• INFORMATION SHOWN:
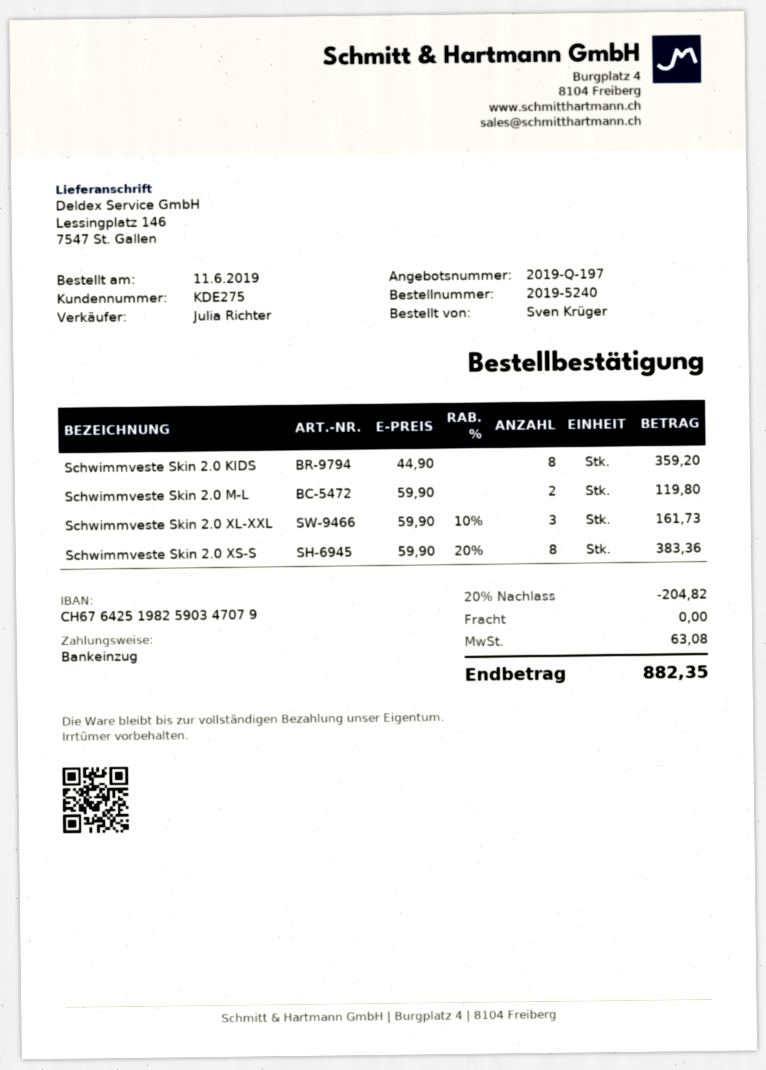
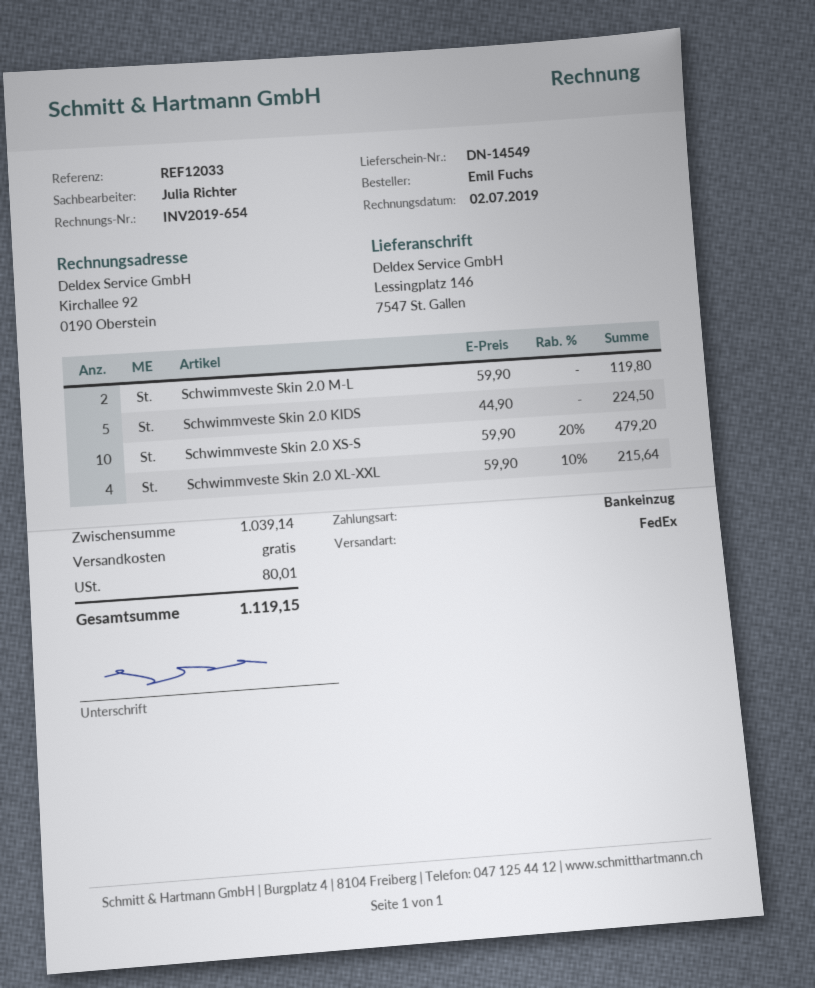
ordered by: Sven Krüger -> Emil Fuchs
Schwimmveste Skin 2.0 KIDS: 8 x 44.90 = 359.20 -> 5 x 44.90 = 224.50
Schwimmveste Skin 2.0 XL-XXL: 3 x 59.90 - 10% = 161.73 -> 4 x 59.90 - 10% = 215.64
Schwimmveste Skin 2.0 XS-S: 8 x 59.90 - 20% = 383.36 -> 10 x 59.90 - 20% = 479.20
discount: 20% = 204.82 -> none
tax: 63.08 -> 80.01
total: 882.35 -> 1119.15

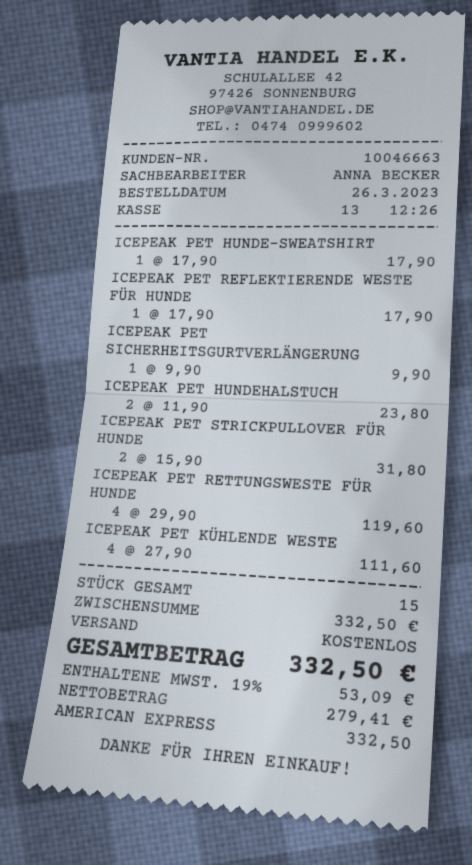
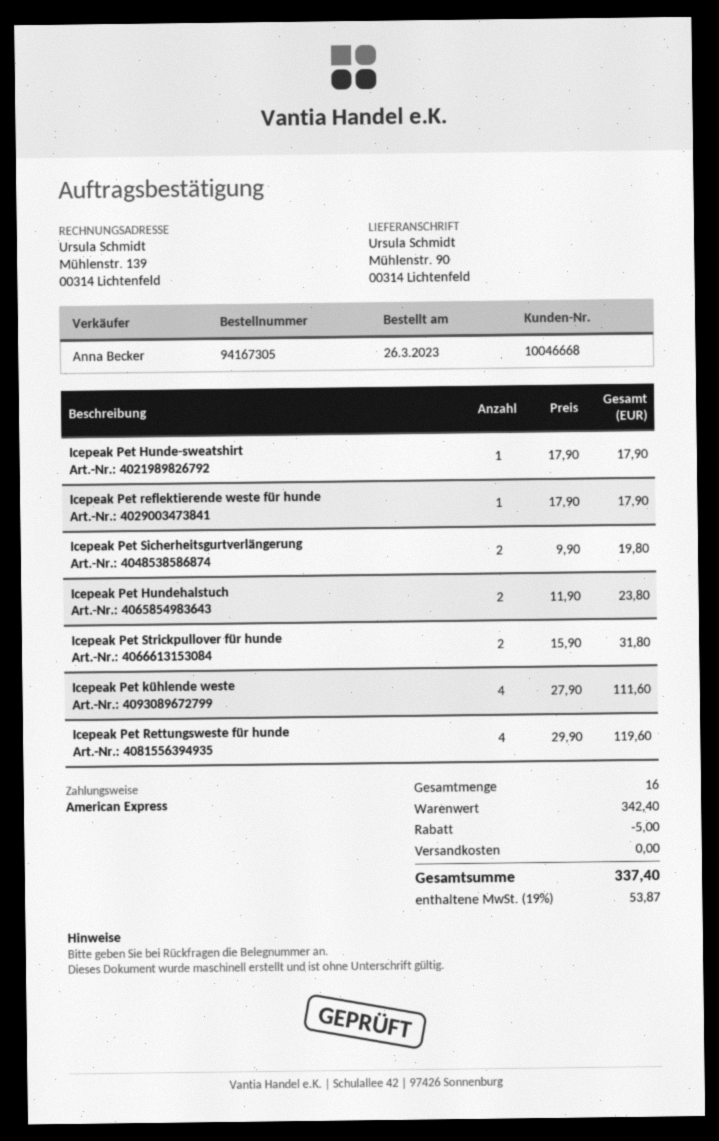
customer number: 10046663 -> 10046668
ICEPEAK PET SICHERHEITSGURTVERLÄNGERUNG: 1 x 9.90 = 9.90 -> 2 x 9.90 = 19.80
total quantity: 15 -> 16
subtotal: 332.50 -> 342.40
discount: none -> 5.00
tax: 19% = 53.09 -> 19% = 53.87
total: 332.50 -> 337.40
==
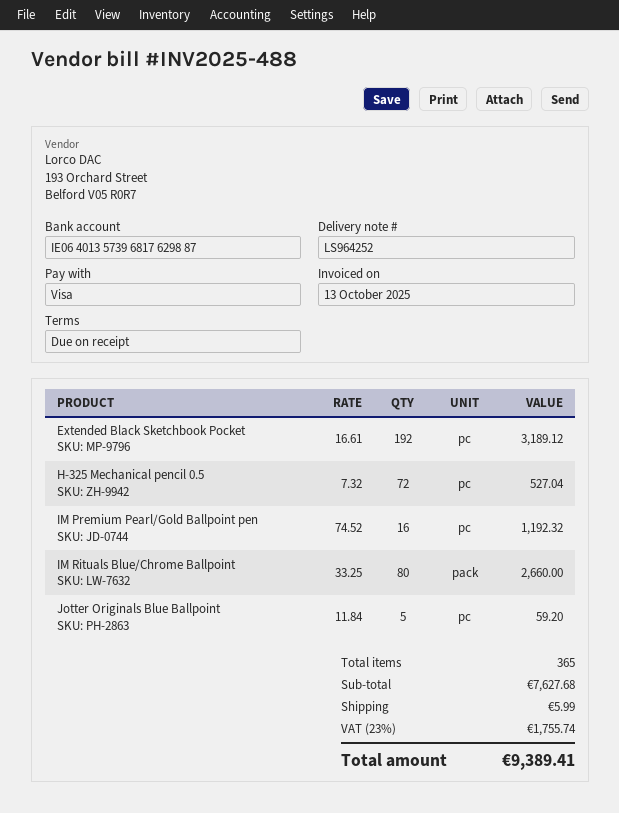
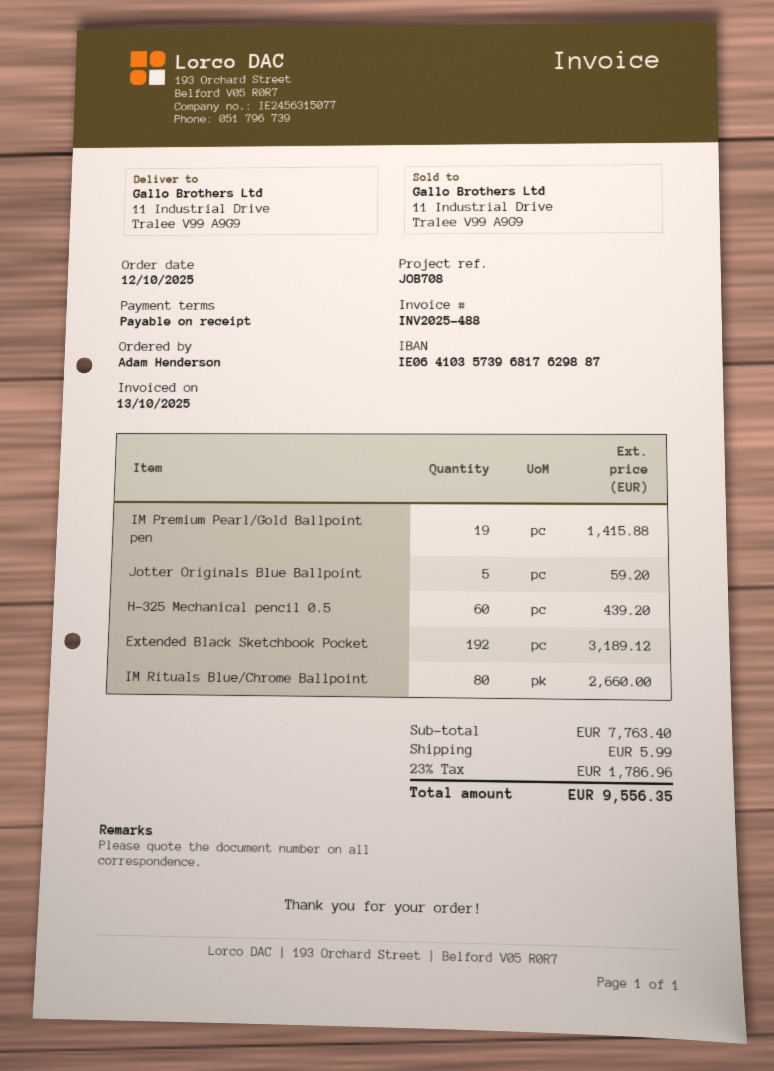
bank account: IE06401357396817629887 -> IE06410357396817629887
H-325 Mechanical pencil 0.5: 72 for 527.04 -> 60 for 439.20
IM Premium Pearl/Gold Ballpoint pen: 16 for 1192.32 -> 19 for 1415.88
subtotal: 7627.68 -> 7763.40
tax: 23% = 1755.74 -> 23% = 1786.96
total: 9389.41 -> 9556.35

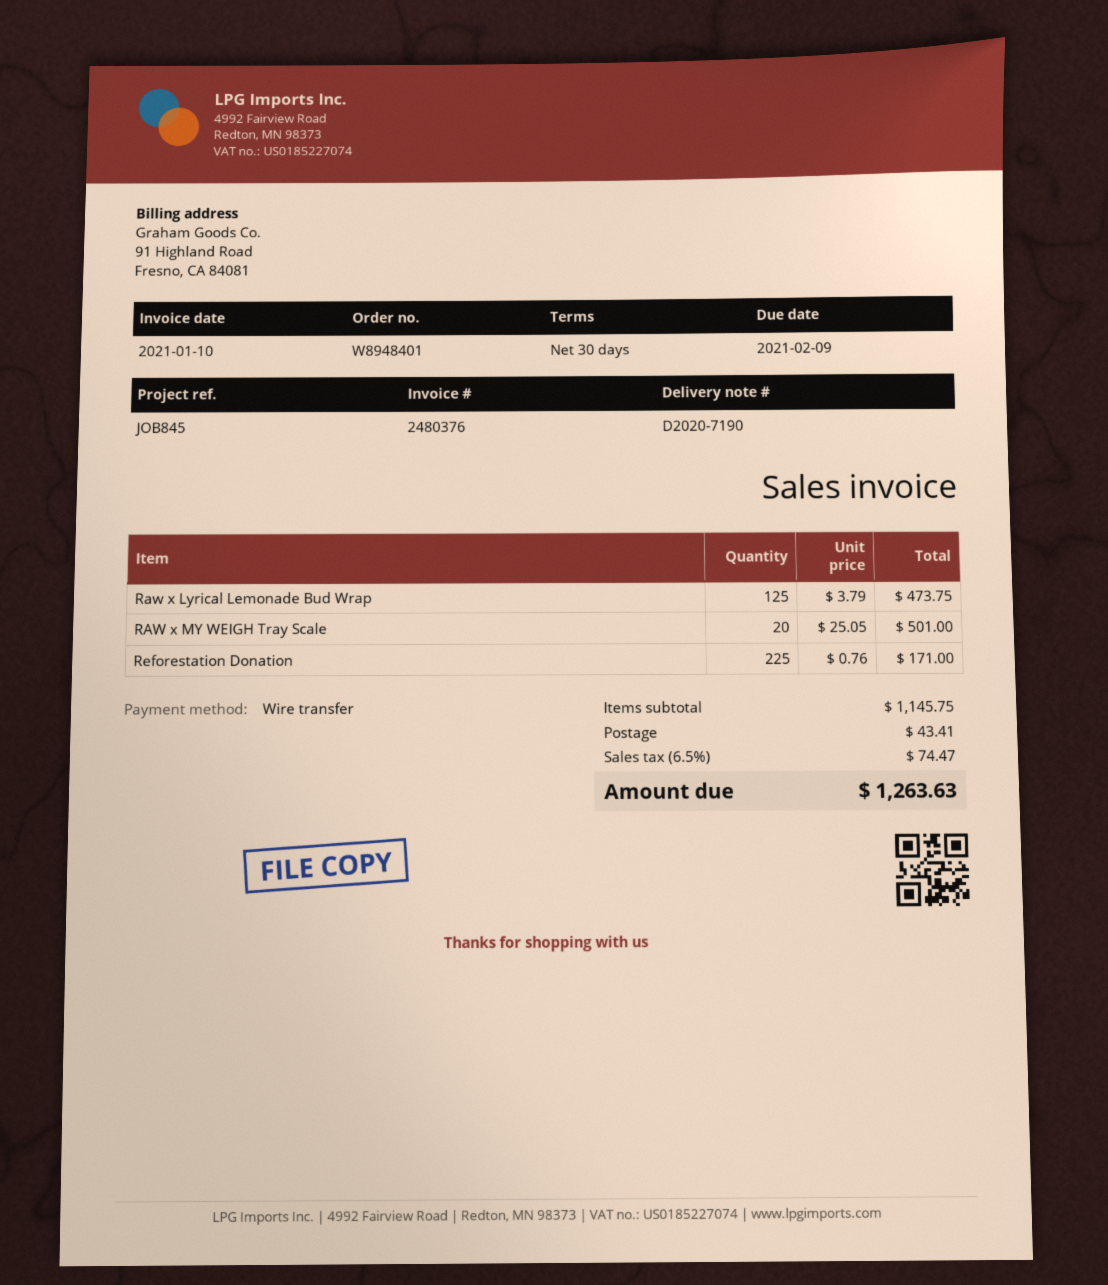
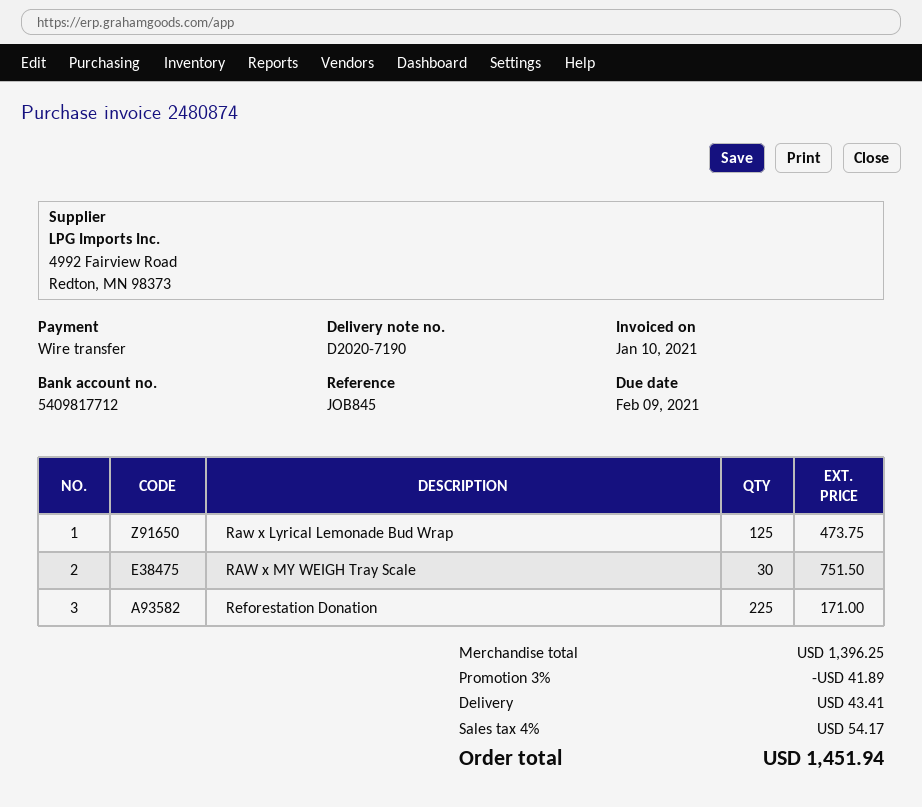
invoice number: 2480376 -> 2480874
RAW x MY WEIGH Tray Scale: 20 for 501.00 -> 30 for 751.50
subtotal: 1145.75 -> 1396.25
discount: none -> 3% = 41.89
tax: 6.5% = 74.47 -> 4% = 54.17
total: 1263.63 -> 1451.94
* * *
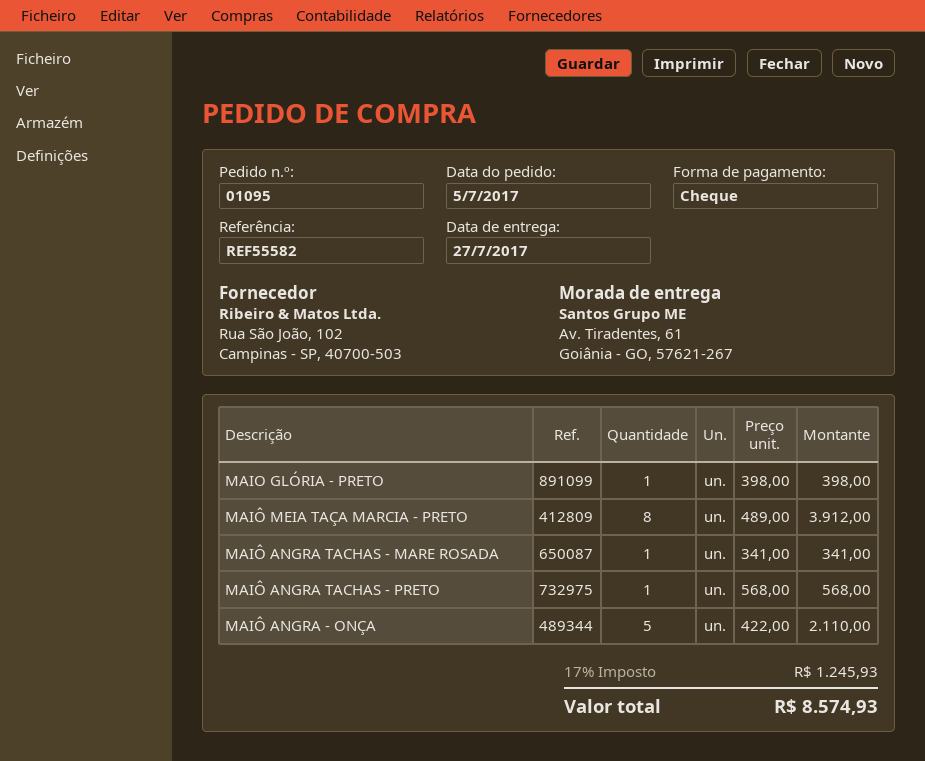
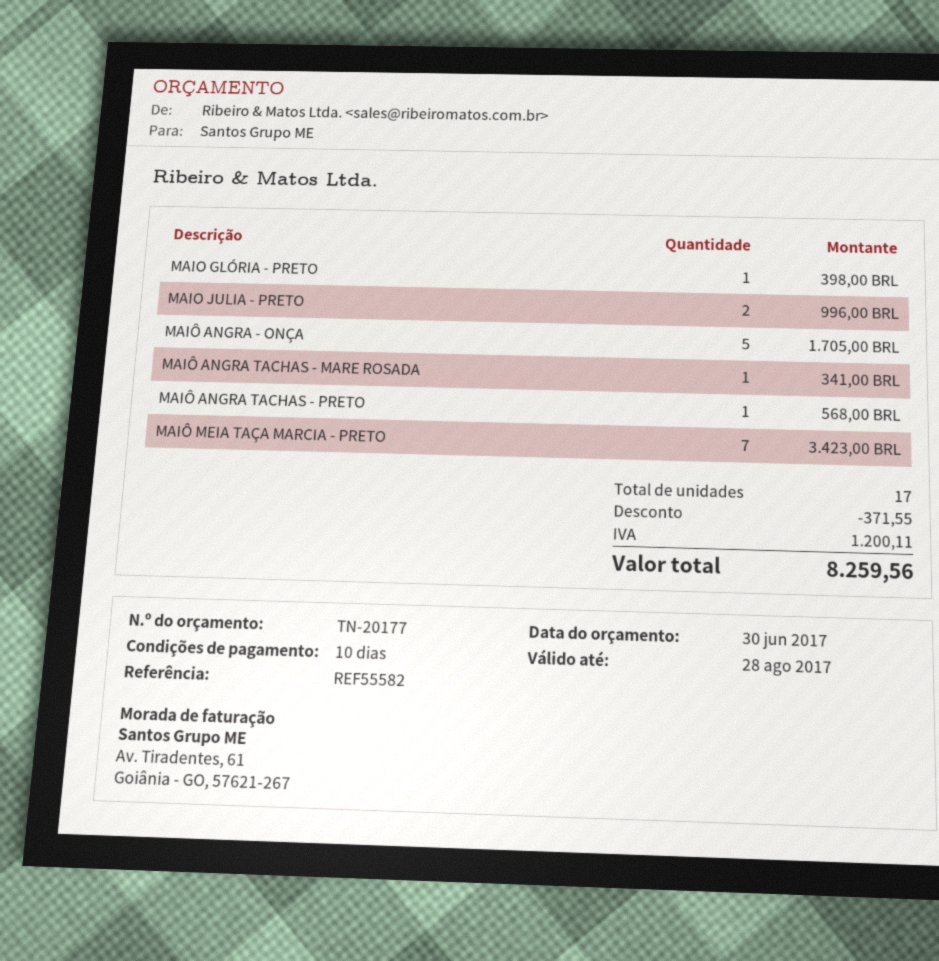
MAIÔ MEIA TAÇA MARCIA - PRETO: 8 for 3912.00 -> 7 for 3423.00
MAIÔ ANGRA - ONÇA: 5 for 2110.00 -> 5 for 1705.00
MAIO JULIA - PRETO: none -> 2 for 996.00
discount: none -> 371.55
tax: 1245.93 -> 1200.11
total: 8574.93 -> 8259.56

• EXERCISE AIM: Your answer should consist of all lines above that include the string "none".

• ANSWER AREA:
discount: 20% = 204.82 -> none
discount: none -> 5.00
discount: none -> 3% = 41.89
MAIO JULIA - PRETO: none -> 2 for 996.00
discount: none -> 371.55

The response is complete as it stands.